### DATA SUPPLIED
=====
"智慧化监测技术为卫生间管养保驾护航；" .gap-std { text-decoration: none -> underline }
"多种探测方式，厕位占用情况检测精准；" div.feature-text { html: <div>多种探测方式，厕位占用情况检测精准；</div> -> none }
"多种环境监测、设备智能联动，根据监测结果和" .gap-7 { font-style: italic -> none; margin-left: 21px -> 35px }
=====
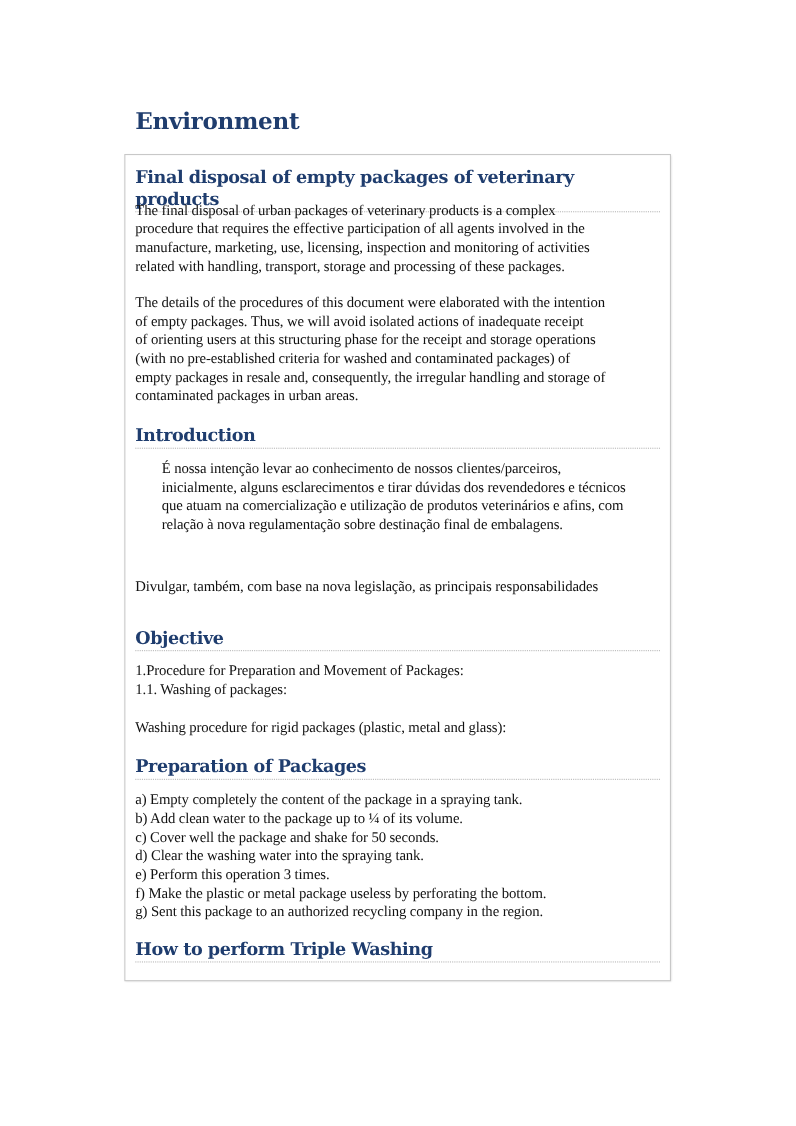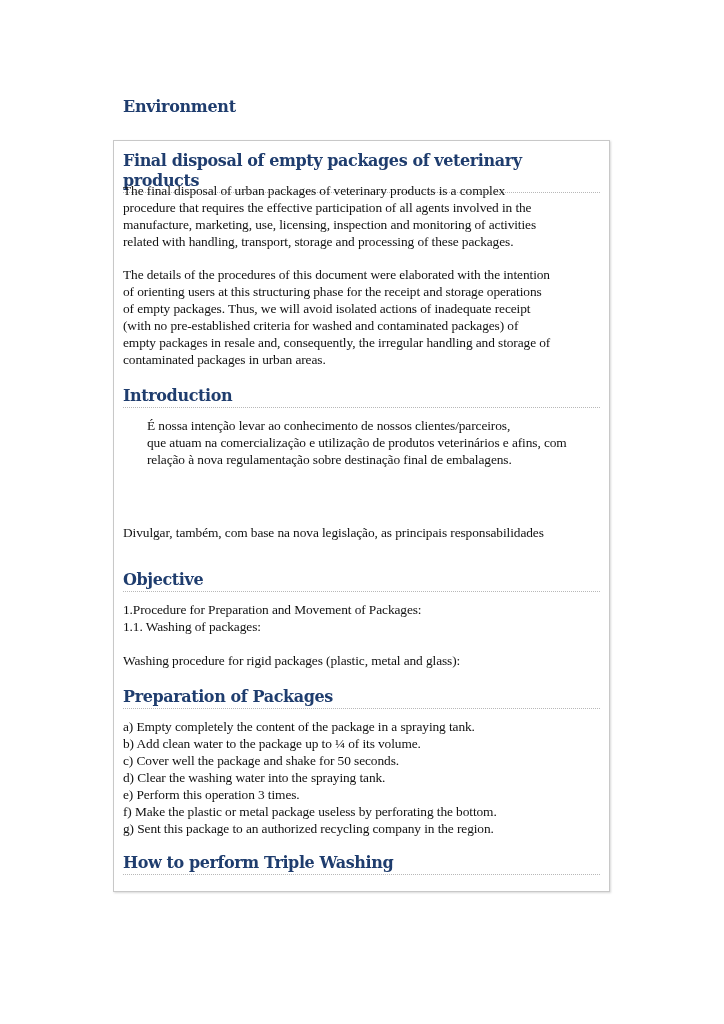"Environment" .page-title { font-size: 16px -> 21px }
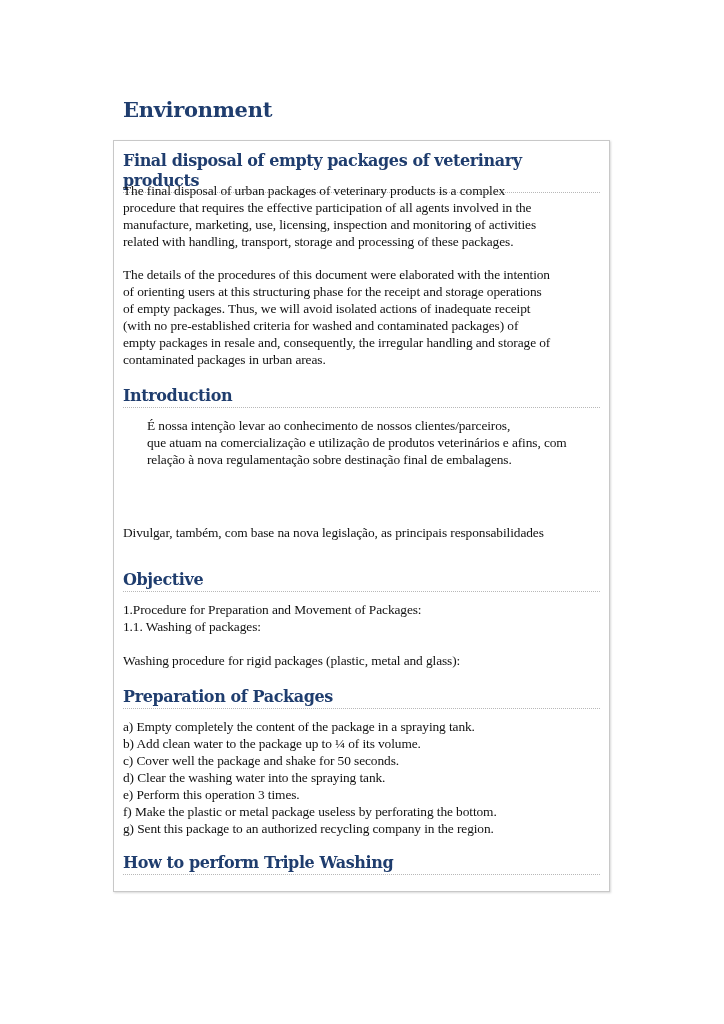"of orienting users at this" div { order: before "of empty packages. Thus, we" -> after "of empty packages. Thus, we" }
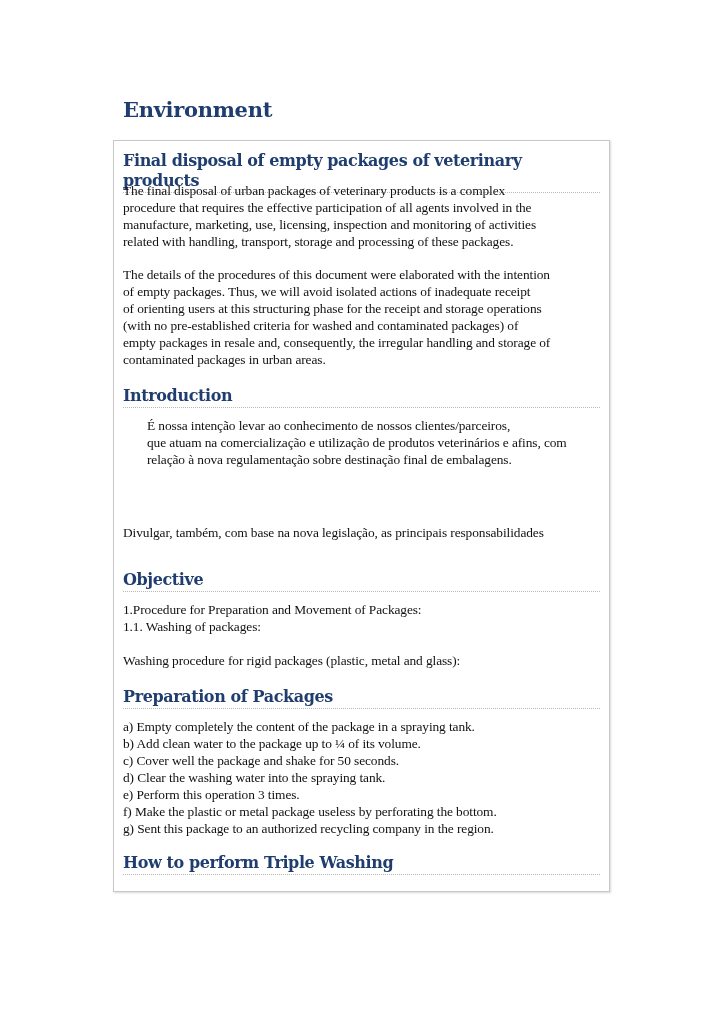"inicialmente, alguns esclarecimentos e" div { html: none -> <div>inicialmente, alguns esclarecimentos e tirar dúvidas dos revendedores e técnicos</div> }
=====
### EXERCISE DIRECTIONS
Would you output only the span of the records above that opens with the line containing "orienting users at" and closes with the line containing "html: none ->", ends included and pictures dropped?

### RESPONSE TO THE TASK
"of orienting users at this" div { order: before "of empty packages. Thus, we" -> after "of empty packages. Thus, we" }
"inicialmente, alguns esclarecimentos e" div { html: none -> <div>inicialmente, alguns esclarecimentos e tirar dúvidas dos revendedores e técnicos</div> }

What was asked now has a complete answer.